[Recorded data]

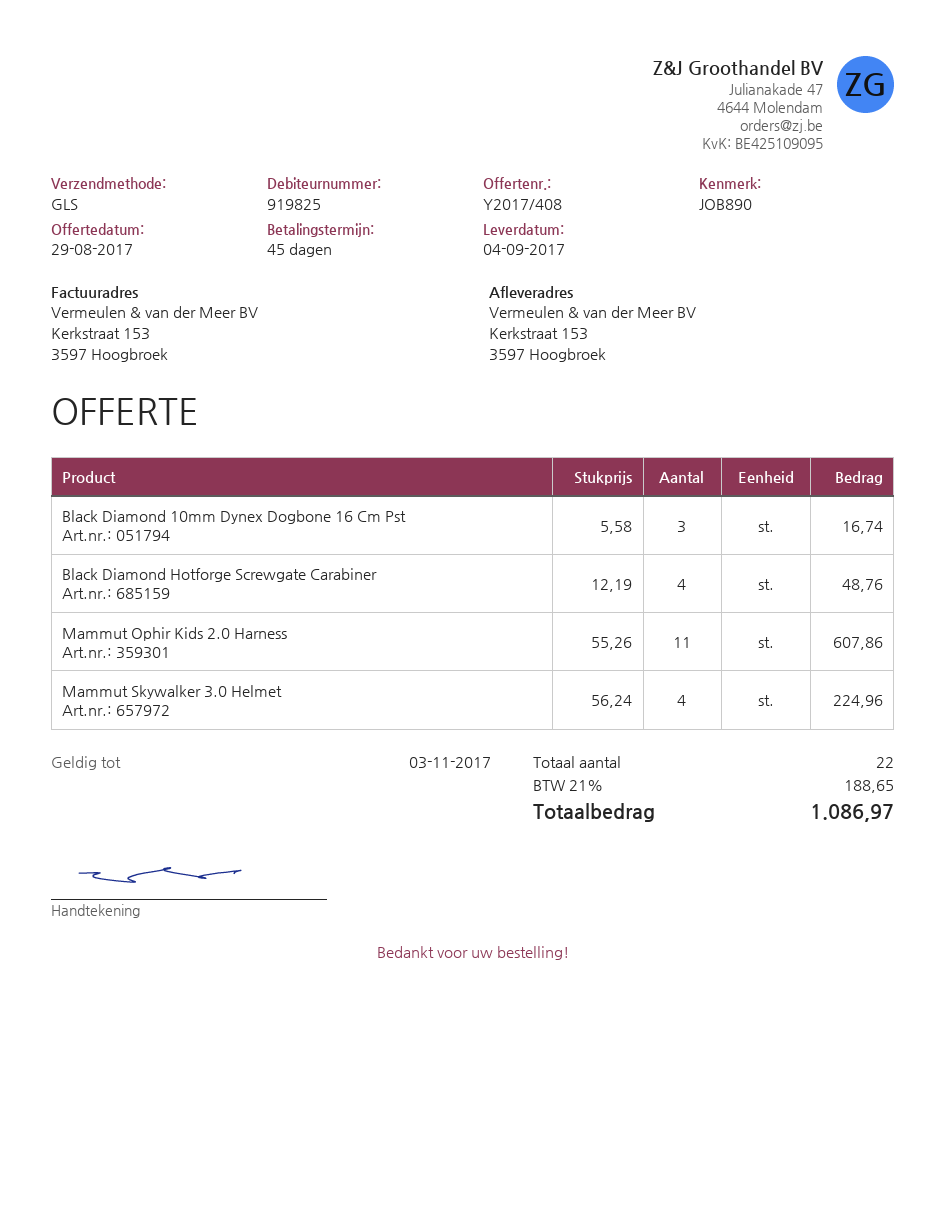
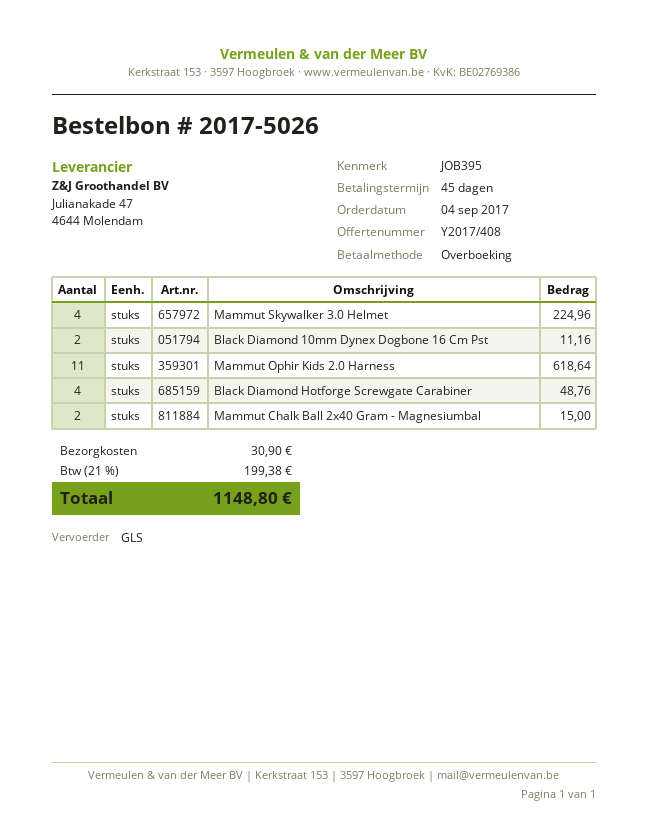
reference: JOB890 -> JOB395
Black Diamond 10mm Dynex Dogbone 16 Cm Pst: 3 for 16.74 -> 2 for 11.16
Mammut Ophir Kids 2.0 Harness: 11 for 607.86 -> 11 for 618.64
Mammut Chalk Ball 2x40 Gram - Magnesiumbal: none -> 2 for 15.00
shipping: none -> 30.90
tax: 21% = 188.65 -> 21% = 199.38
total: 1086.97 -> 1148.80

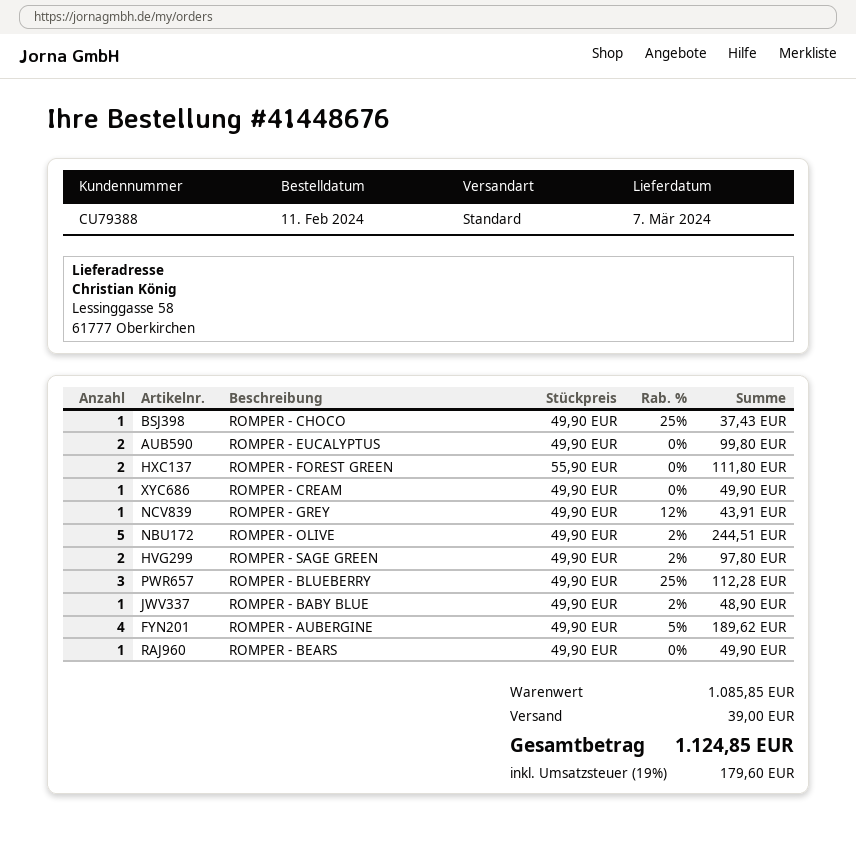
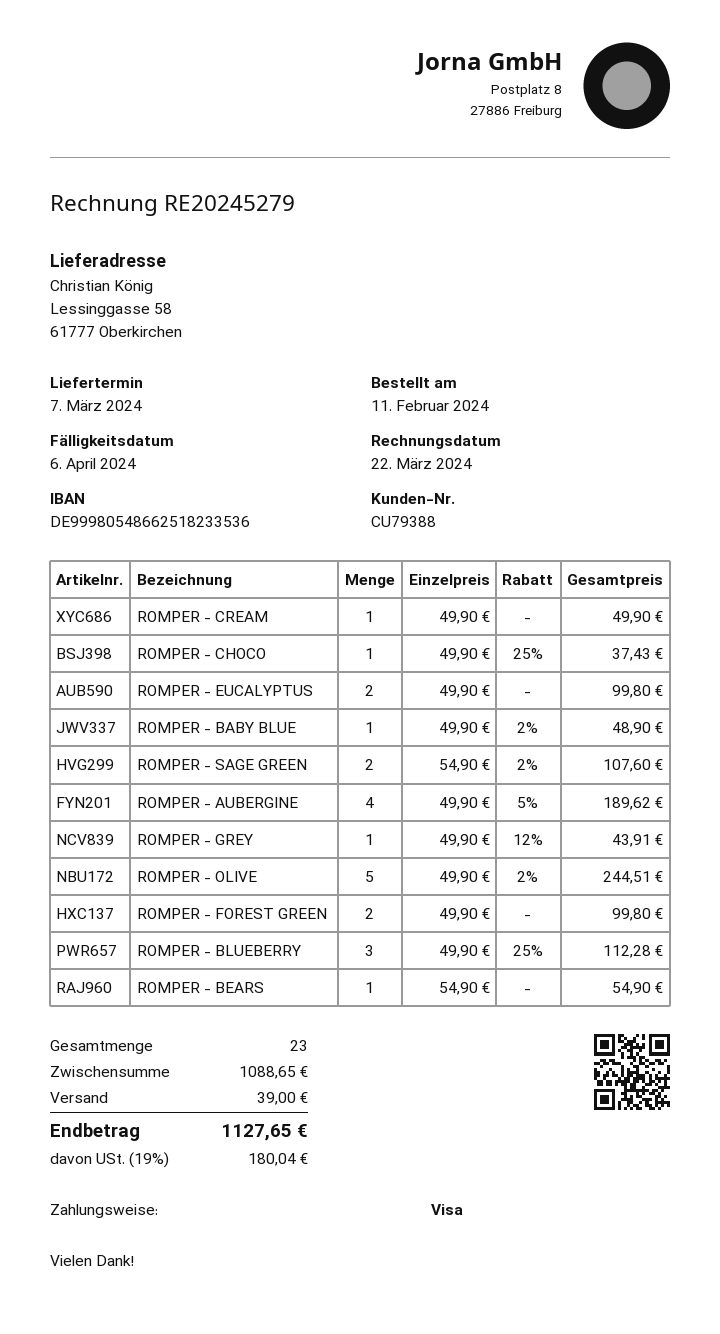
ROMPER - FOREST GREEN: 2 x 55.90 = 111.80 -> 2 x 49.90 = 99.80
ROMPER - SAGE GREEN: 2 x 49.90 - 2% = 97.80 -> 2 x 54.90 - 2% = 107.60
ROMPER - BEARS: 1 x 49.90 = 49.90 -> 1 x 54.90 = 54.90
subtotal: 1085.85 -> 1088.65
tax: 19% = 179.60 -> 19% = 180.04
total: 1124.85 -> 1127.65

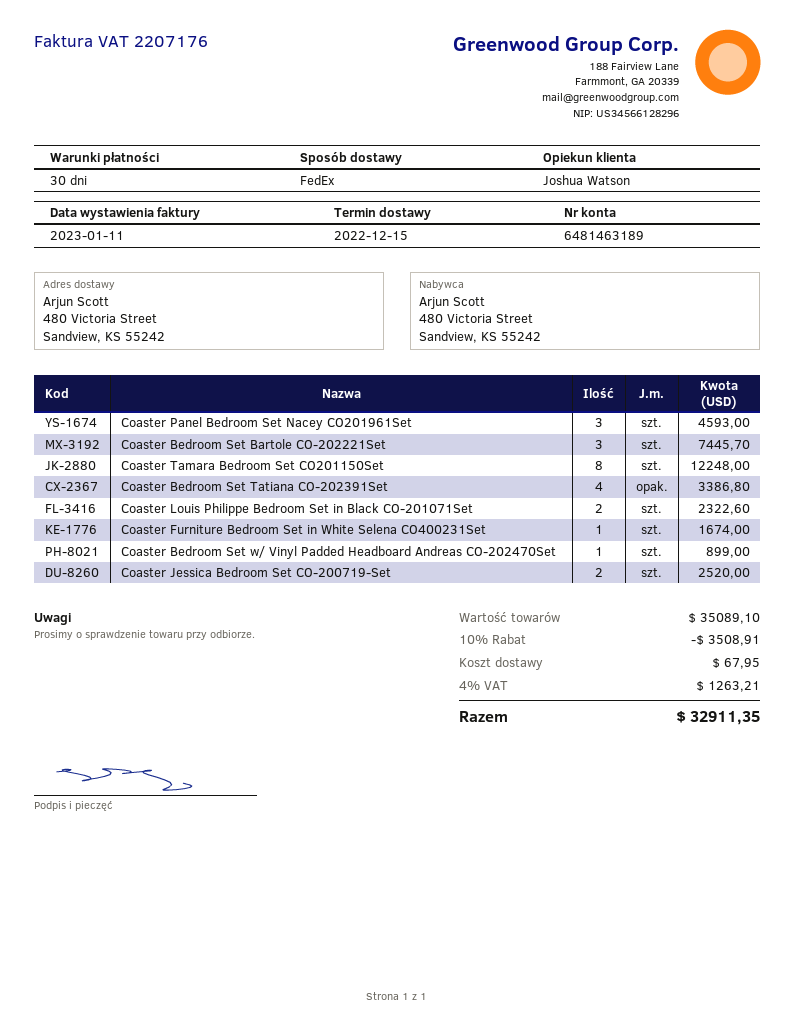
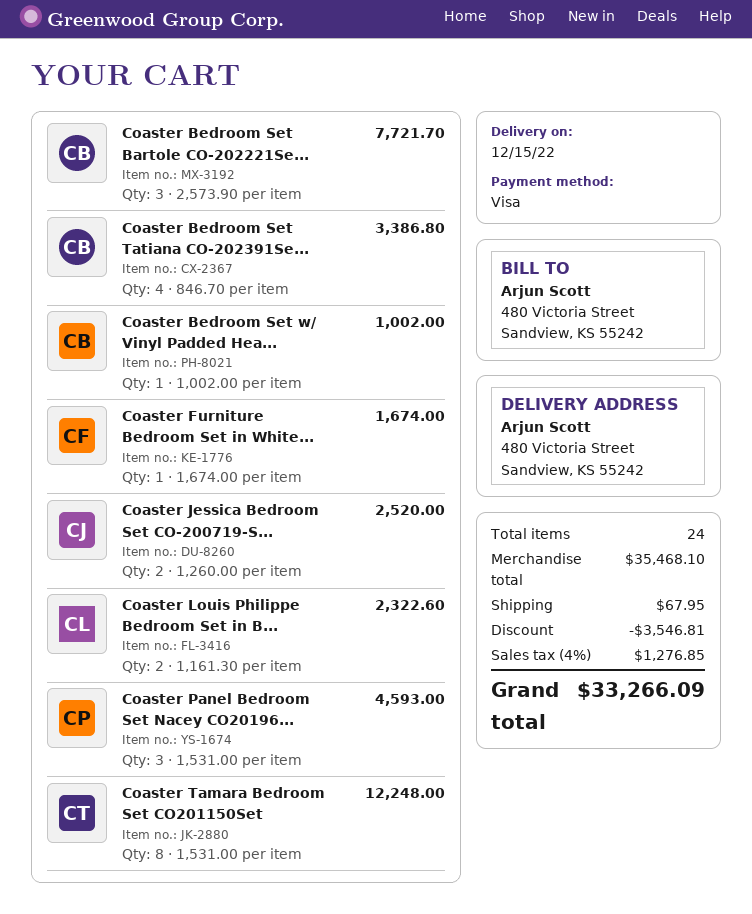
Coaster Bedroom Set Bartole CO-202221Set: 3 for 7445.70 -> 3 for 7721.70
Coaster Bedroom Set w/ Vinyl Padded Headboard Andreas CO-202470Set: 1 for 899.00 -> 1 for 1002.00
subtotal: 35089.10 -> 35468.10
discount: 3508.91 -> 3546.81
tax: 4% = 1263.21 -> 4% = 1276.85
total: 32911.35 -> 33266.09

Work to complete -> Only one number is expected: the count of lines above that contain the string "subtotal".

Answer to this problem -> 2